Il n’y a quasiment aucun débat public ni de contrôle démocratique des vastes ressources sociales consacrées à l’armée. Il y a même moins de contrôle public et même de connaissance publique du déploiement des forces américaines partout dans le monde. Une étude publiée cette semaine par Intercept a rapporté que l’armée américaine a effectué plus de 550 frappes de drones en Libye seulement, deux fois plus de ce que l’on croyait auparavant.

Selon des données du Pentagone analysées par Truth dig, l’armée américaine a largué une bombe toutes les 12 minutes durant la première année du mandat de Trump, soit quatre fois plus que sous Obama et cinq fois plus que sous George W. Bush.

Loin des caméras, les États-Unis participent à la sanglante offensive menée par l’Arabie-saoudite contre la ville portuaire de Hodeidah du Yémen sur la mer Rouge, une opération visant directement les provisions alimentaires et médicales pour la population du Yémen frappée par le choléra et qui meurt de faim. Les Nations Unies préviennent que l’opération pourrait entraîner un quart de million de morts supplémentaires.

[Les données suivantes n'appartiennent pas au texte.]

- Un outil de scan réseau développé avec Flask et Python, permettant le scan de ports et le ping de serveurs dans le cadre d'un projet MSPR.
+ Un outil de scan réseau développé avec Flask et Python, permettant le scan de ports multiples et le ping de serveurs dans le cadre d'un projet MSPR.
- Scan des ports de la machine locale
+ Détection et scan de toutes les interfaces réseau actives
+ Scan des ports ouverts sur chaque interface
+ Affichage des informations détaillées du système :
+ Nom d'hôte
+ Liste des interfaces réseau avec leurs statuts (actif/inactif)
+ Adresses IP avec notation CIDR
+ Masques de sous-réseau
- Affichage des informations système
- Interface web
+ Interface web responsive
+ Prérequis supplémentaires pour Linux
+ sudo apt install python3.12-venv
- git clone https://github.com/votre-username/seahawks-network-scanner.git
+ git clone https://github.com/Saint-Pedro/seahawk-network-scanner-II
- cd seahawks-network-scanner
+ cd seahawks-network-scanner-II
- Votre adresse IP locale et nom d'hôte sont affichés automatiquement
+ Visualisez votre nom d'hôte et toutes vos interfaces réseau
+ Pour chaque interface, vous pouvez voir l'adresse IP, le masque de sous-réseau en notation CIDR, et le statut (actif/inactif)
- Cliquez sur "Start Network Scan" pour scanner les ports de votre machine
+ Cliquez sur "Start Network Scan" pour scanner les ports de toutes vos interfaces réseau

Les crimes impérialistes de cette ampleur ne peuvent coexister avec des formes de gouvernance démocratiques dans ces mêmes pays impérialistes. À cette fin, l’armée joue un rôle de premier plan dans la politique d’immigration de « tolérance zéro » de Trump, consistant à opérer des rafles, l’emprisonnement et la torture en masse des réfugiés, y compris des enfants, dont des milliers ont été séparés de leurs familles. Vendredi, la Marine a élaboré un plan visant à placer 25 000 personnes dans des bases militaires, créant un précédent pour la détention de masse de la population civile par les militaires.

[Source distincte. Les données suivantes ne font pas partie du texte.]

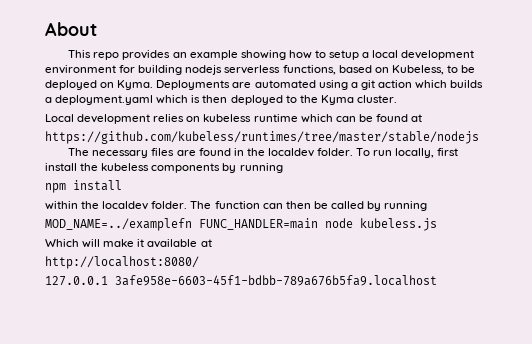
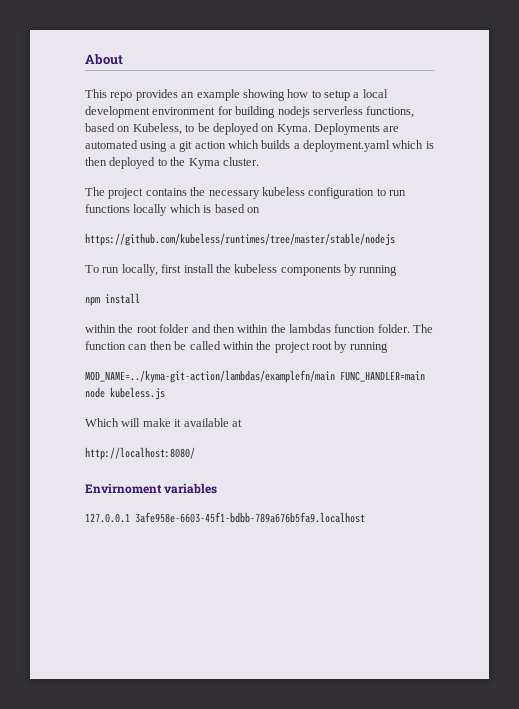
- Local development relies on kubeless runtime which can be found at
+ The project contains the necessary kubeless configuration to run functions locally which is based on
  https://github.com/kubeless/runtimes/tree/master/stable/nodejs
- The necessary files are found in the localdev folder. To run locally, first install the kubeless components by running
+ To run locally, first install the kubeless components by running
- within the localdev folder.
+ within the root folder and then within the lambdas function folder.
- The function can then be called by running
- MOD_NAME=../examplefn FUNC_HANDLER=main node kubeless.js
+ The function can then be called within the project root by running
+ MOD_NAME=../kyma-git-action/lambdas/examplefn/main FUNC_HANDLER=main node kubeless.js
+ Envirnoment variables

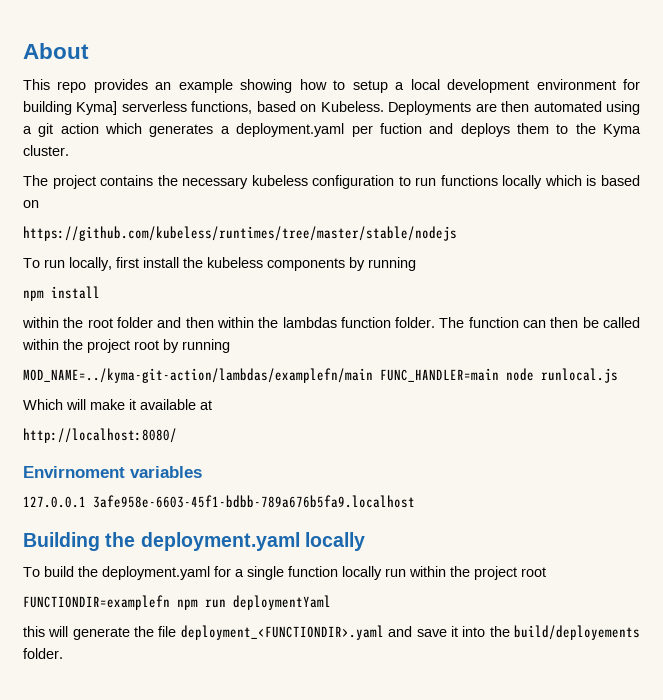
- This repo provides an example showing how to setup a local development environment for building nodejs serverless functions, based on Kubeless, to be deployed on Kyma.
+ This repo provides an example showing how to setup a local development environment for building Kyma] serverless functions, based on Kubeless.
- Deployments are automated using a git action which builds a deployment.yaml which is then deployed to the Kyma cluster.
+ Deployments are then automated using a git action which generates a deployment.yaml per fuction and deploys them to the Kyma cluster.
- MOD_NAME=../kyma-git-action/lambdas/examplefn/main FUNC_HANDLER=main node kubeless.js
+ MOD_NAME=../kyma-git-action/lambdas/examplefn/main FUNC_HANDLER=main node runlocal.js
+ Building the deployment.yaml locally
+ To build the deployment.yaml for a single function locally run within the project root
+ FUNCTIONDIR=examplefn npm run deploymentYaml
+ this will generate the file deployment_<FUNCTIONDIR>.yaml and save it into the build/deployements folder.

Après la dissolution de l’Union soviétique, les États-Unis sont perpétuellement en guerre depuis 27 ans. Cette période de guerre sans fin a été accompagnée par l’augmentation la plus soutenue des inégalités sociales dans l’histoire moderne des États-Unis et l’escalade de l’attaque sans relâche sur les droits démocratiques, de l’élection volée de 2000 au programme de torture de la CIA sous l’administration Bush et au régime d’espionnage à l’intérieur de Bush et d’Obama, jusqu’à la campagne actuelle du gouvernement et des grandes entreprises de technologie pour censurer Internet.

Avec la déclaration récente de la Stratégie nationale de défense d’une nouvelle ère de « conflits entre les grandes puissances », les guerres néocoloniales du dernier quart de siècle se métastasent en la période qui précède une nouvelle guerre mondiale, ce qui pose la menace d’un anéantissement nucléaire. C’est ce que prépare le budget du Pentagone.